In the present study, the prevalence is higher than in comparison with previous research. There are several plausible reasons which can explain why the prevalence of frailty is higher: (1) in the present study, older adults were selected from the census records based on risk factors for frailty. Therefore, the prevalence of frailty will be higher and not representative for the population; (2) differences in inclusion and exclusion criteria, for instance, in the SHARE survey, the sample was aged 50 years and over, while in the D-SCOPE project people had to be 60 years or older [31]; (3) a previous systematic review of Theou et al. showed that modifications in the Fried Phenotype can have an impact on the prevalence of frailty. Since also low physical activity is modified in the present study, this could have an impact on the prevalence of frailty [10].

This study has several strengths and limitations. A strength of the present study is that it replicates the study of Op het Veld and colleagues in a larger sample, whereby it was performed in a different setting and region (Flemish region in Belgium) [15]. Consequently, the present results indicate that this set of questions to replace the performance-based test can be used in different settings/countries.
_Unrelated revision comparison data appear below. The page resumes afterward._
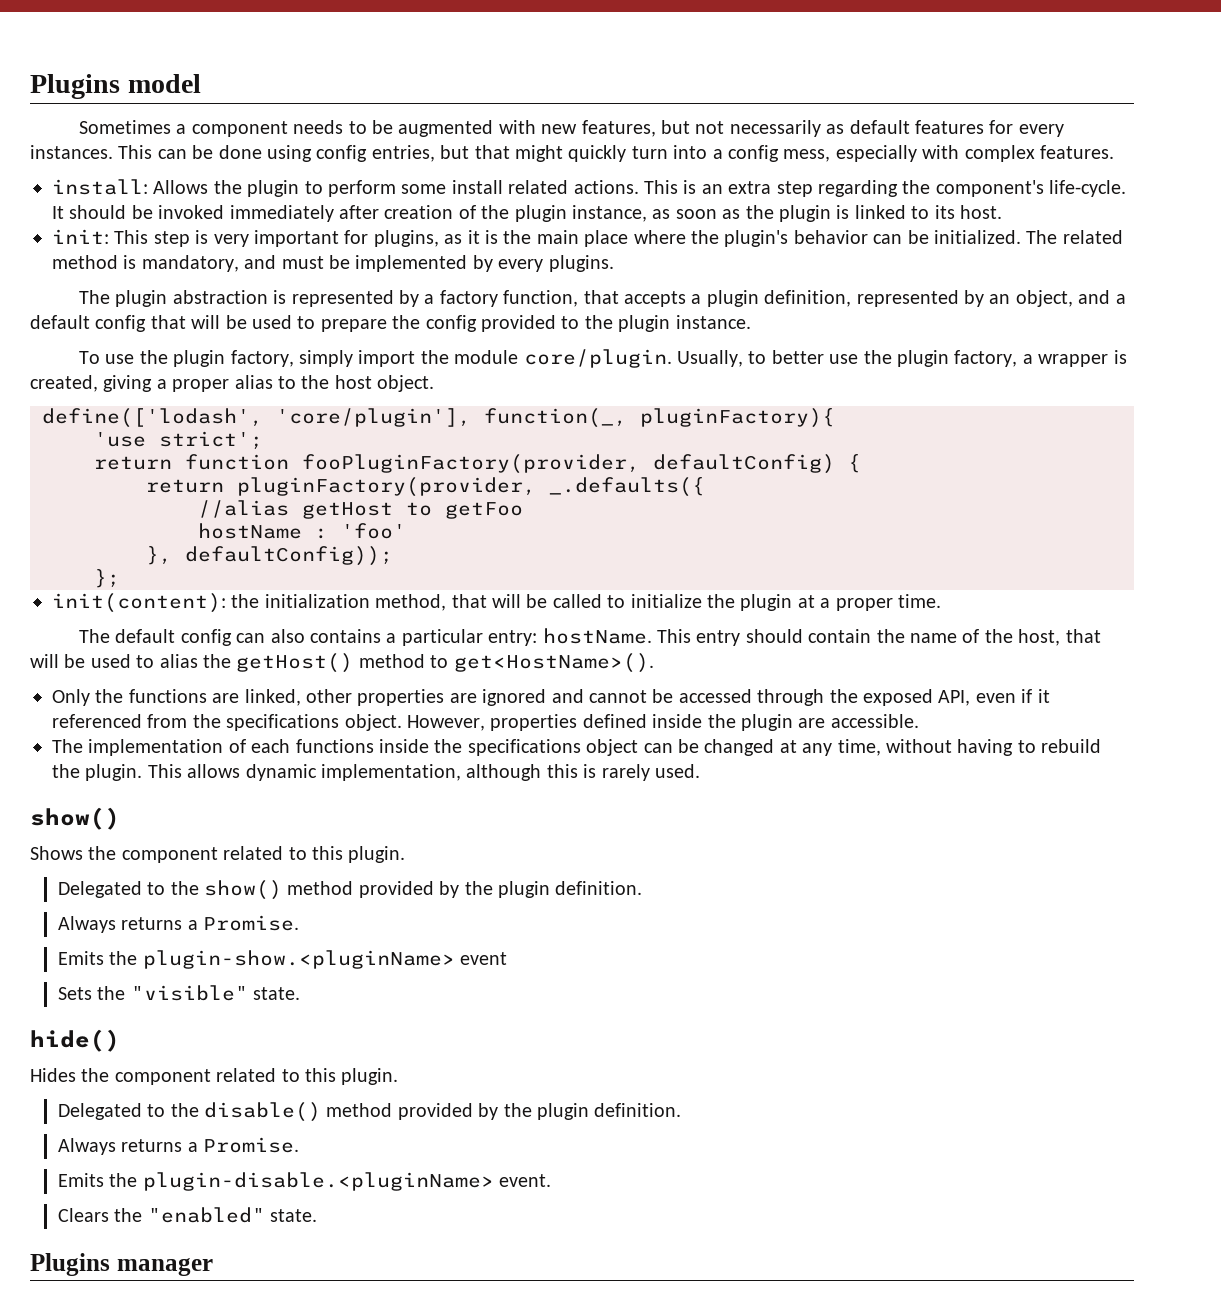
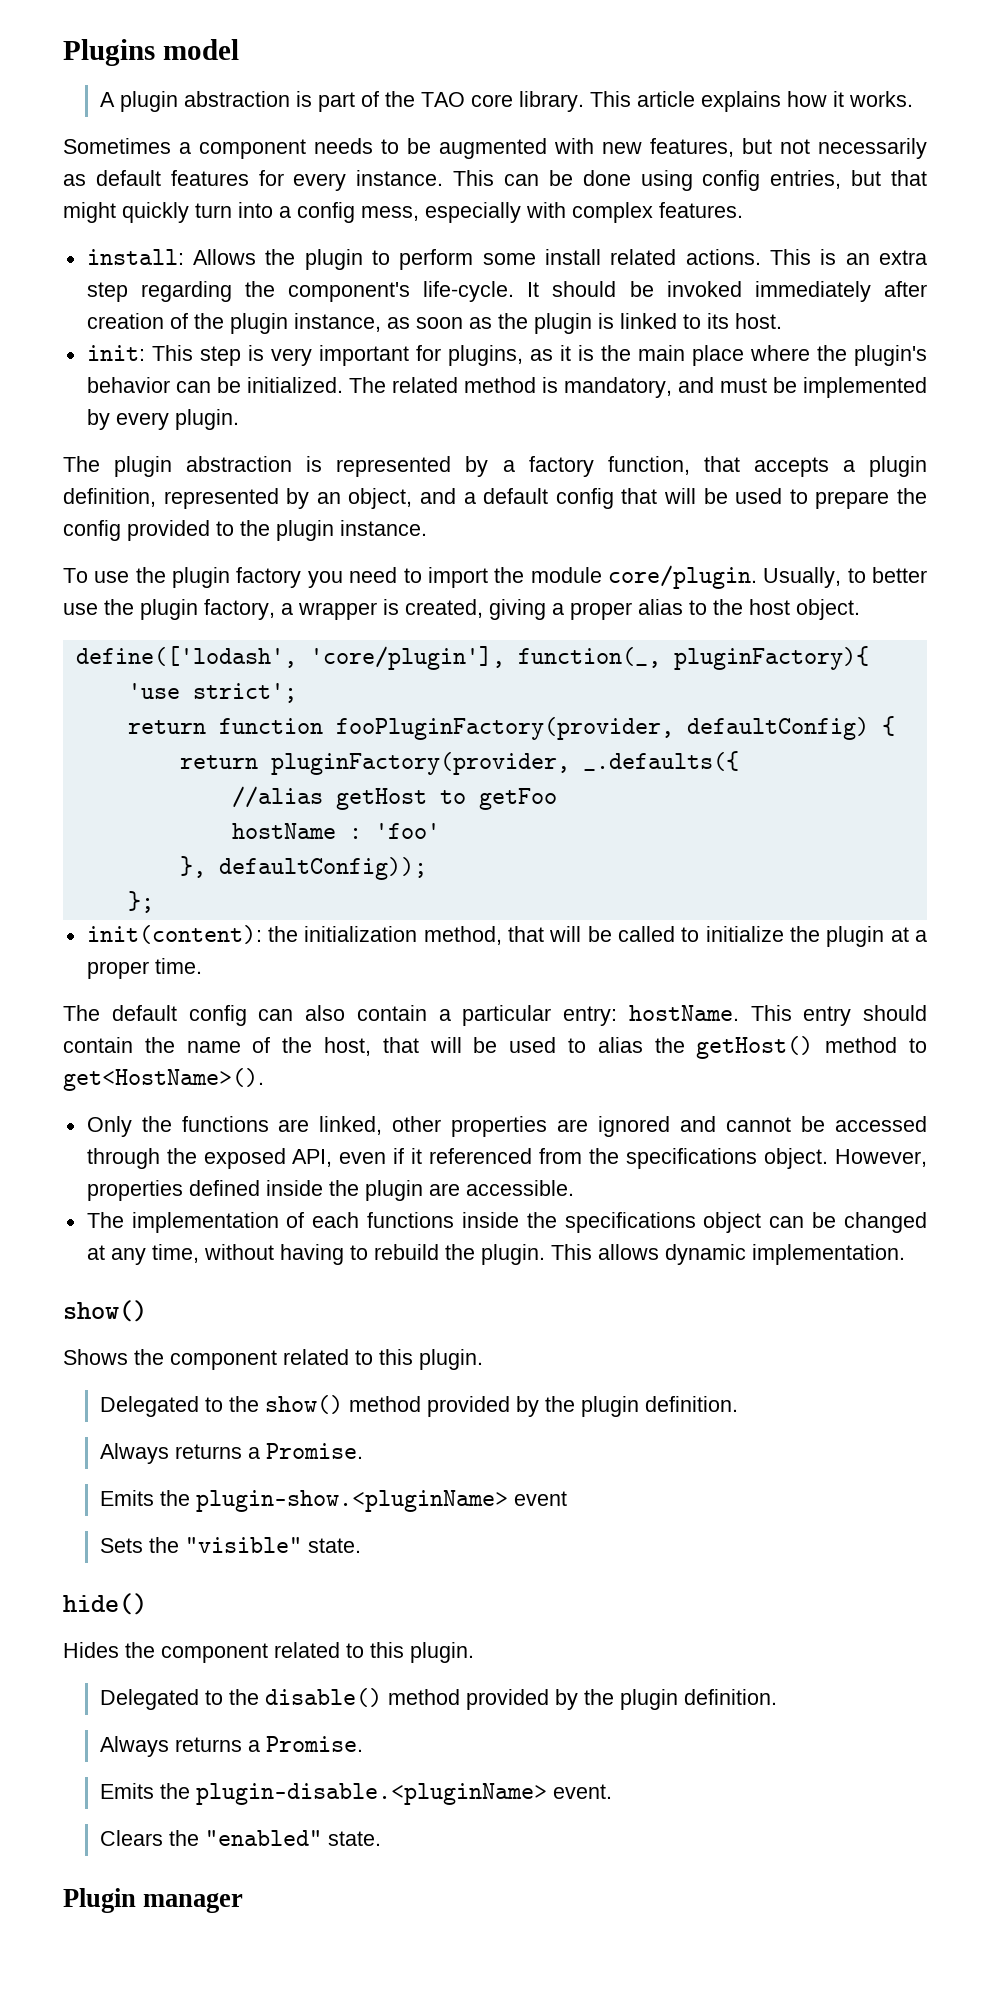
+ A plugin abstraction is part of the TAO core library. This article explains how it works.
- Sometimes a component needs to be augmented with new features, but not necessarily as default features for every instances.
+ Sometimes a component needs to be augmented with new features, but not necessarily as default features for every instance.
- The related method is mandatory, and must be implemented by every plugins.
+ The related method is mandatory, and must be implemented by every plugin.
- To use the plugin factory, simply import the module core/plugin.
+ To use the plugin factory you need to import the module core/plugin.
- The default config can also contains a particular entry: hostName.
+ The default config can also contain a particular entry: hostName.
- This allows dynamic implementation, although this is rarely used.
+ This allows dynamic implementation.
- Plugins manager
+ Plugin manager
Secondly, the performance-based measurements were carried out under a strict protocol, the same as described in the study of Op het Veld and colleagues [15]. The two assessors in the present study (authors MCJVdE and AVdV) were also trained by Op het Veld. Therefore, we consider that the assessor variability was minimized, which makes a valid comparison between the two studies more likely. A limitation of the present study is the operationalization of the item physical activity, which is different in comparison with the study of Fried and colleagues, and Op het Veld and colleagues [11]. Fried and colleagues used a short version of the Minnesota Leisure Time Activity questionnaire, Op het Veld used adjusted version of the Short Questionnaire to Assess Health-enhancing physical activity (SQUASH), while in the present study we asked ‘Do you do sports activities (e.g., walking, swimming, or cycling)?’ [32, 33]. This difference in operationalization might have affected the observed agreement of the three frailty stages between FRIED-P and FRIED-Q and the kappa value.
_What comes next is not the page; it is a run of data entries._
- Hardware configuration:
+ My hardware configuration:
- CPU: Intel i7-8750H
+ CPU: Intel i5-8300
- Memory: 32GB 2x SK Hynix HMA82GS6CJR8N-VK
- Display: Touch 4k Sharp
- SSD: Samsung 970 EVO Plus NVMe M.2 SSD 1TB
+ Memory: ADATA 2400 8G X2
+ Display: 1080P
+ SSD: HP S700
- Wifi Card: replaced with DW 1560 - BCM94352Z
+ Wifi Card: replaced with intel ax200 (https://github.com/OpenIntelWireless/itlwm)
The substantial concordance between the FRIED-P and the FRIED-Q suggests the usefulness of the latter to screen frailty in a large population, since the FRIED-Q is easier to apply in comparison with the FRIED-P. The high specificity is an advantage when the objective is to exclude non-frail persons, for instance in (research) projects where being frail is often an inclusion criterion). However, the FRIED-Q does not detect all frail older adults (according the Fried Phenotype) and can be considered as a step in a sequential process to detect frailty in large populations. This sequential process should reduce the number of false positives and false negatives. For instance, most older adults (aged 75 and over) in Europe consult their GP frequently. If large screening of frailty becomes a responsibility of general practitioners, there are frequently occasions to screen the patient. In case of doubt the performance-based tests can still be applied as a second order. Future research is needed to validate these sets of substitution questions in other languages and settings.